Young bark is thin and reddish-brown with warty lenticels. Older bark becomes dark gray and peels with age.

Leaf or needle arrangement, size, shape, and texture:

Bog birch has alternate, fleshy, 1 1/2 to 2 inch oval to ovate leaves, with coarsely toothed margins. Leaves are medium green that turn yellow in the fall.

Flower arrangement, shape, and size:

Cylindrical female catkins are reddish color, while male catkins form along the same stems and are yellow.

Fruit, cone, nut, and seed descriptions:

The winged seeds are upright and cone-like.

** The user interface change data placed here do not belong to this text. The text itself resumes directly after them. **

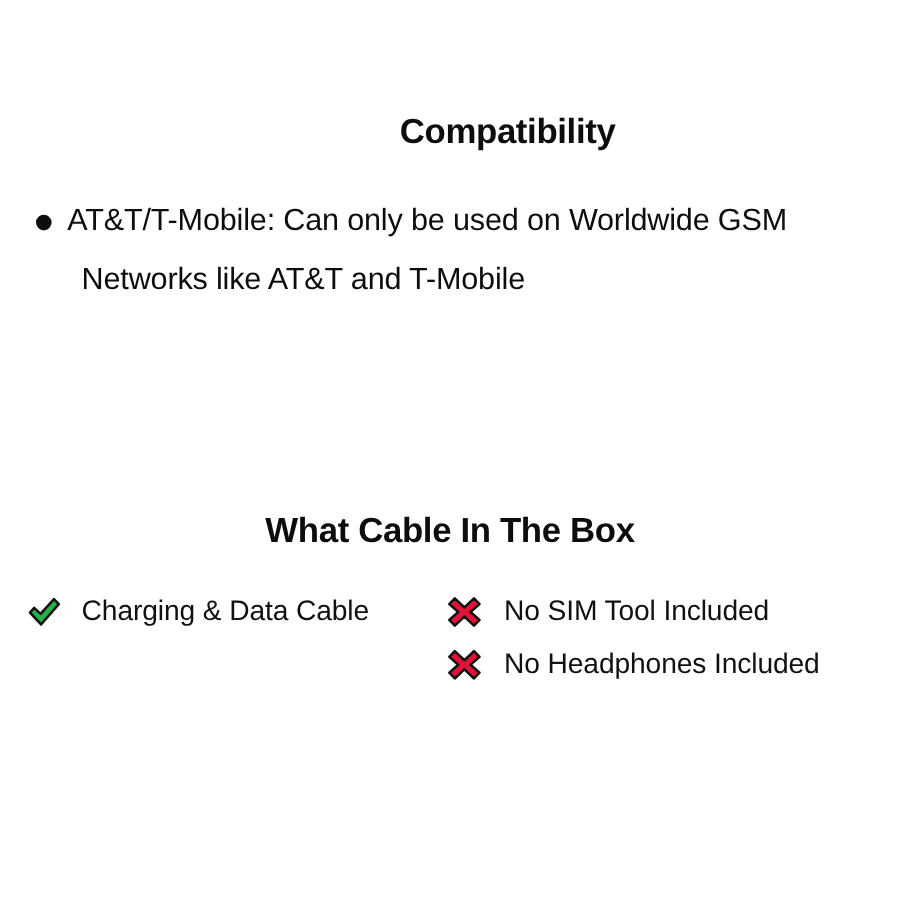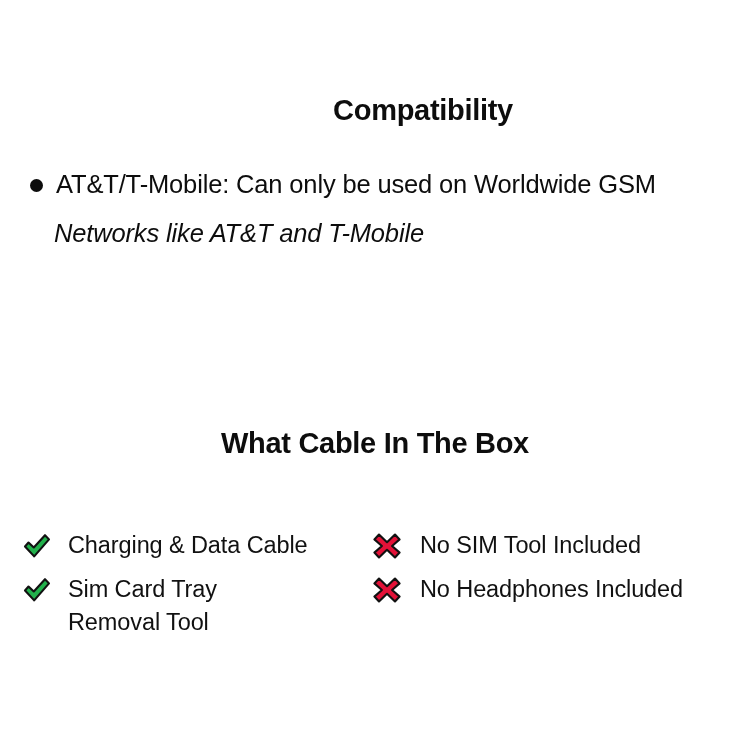"Networks like AT&T and T-Mobile" .compat-line.cont .cont-text { font-style: italic -> none; left: 54px -> 68px }
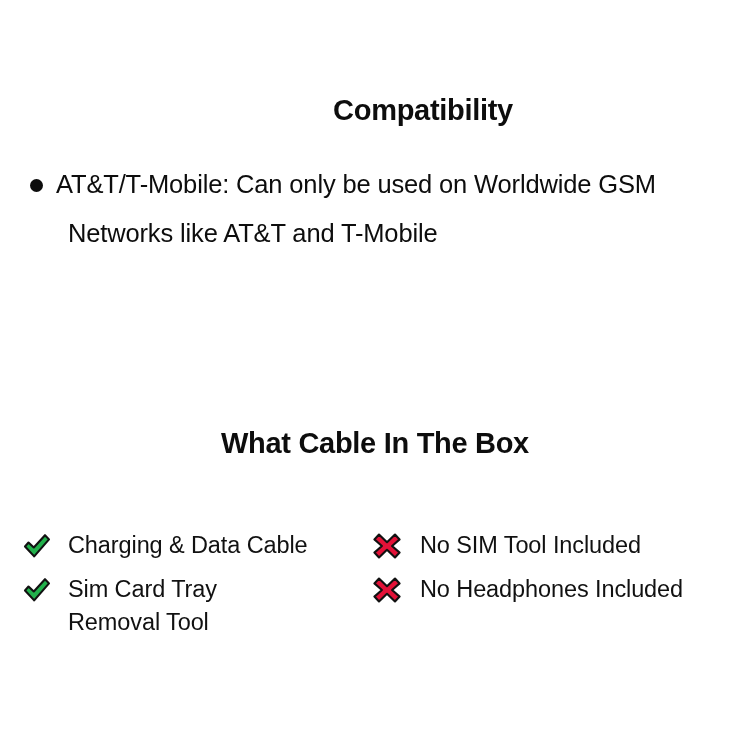"Charging & Data Cable" .box-contents { margin-top: 36px -> none }
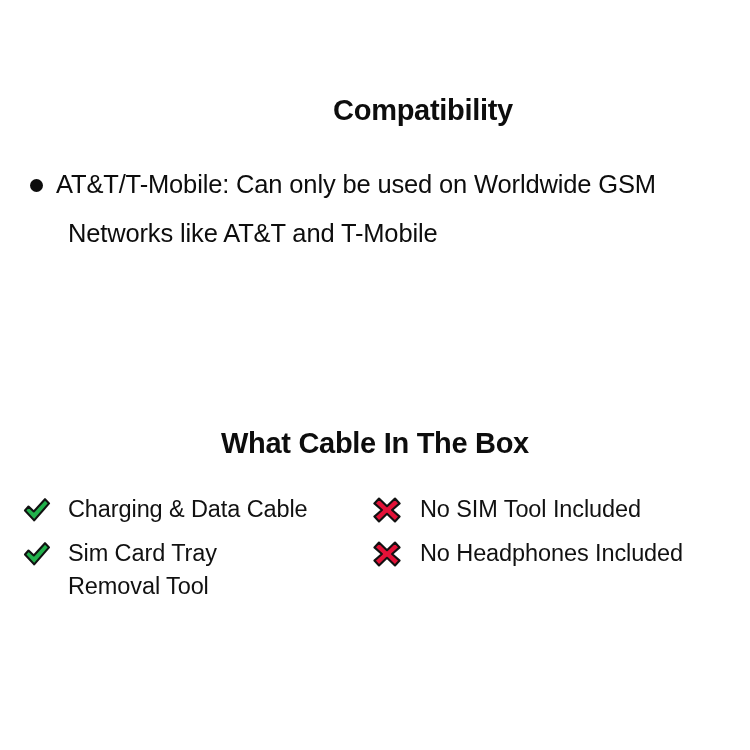"Sim Card Tray" div.box-item { html: <div> <span> <svg> <path></path> </svg> </span> <span>Sim Card Tray Removal Tool</span> </div> -> none }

Attracts birds, pollinators, or wildlife:

Numerous birds favor bog birch seeds in late fall.

Plant care:

Bog birch is a colony-forming shrub of bogs and lake borders. It must be planted in moist to wet areas with full sun. This shrub prefers alkaline soil, but it will tolerate some acidity. It has a shallow, fibrous root system that makes bog birch difficult to transplant. This shrub is relatively short-lived and difficult to find in nurseries.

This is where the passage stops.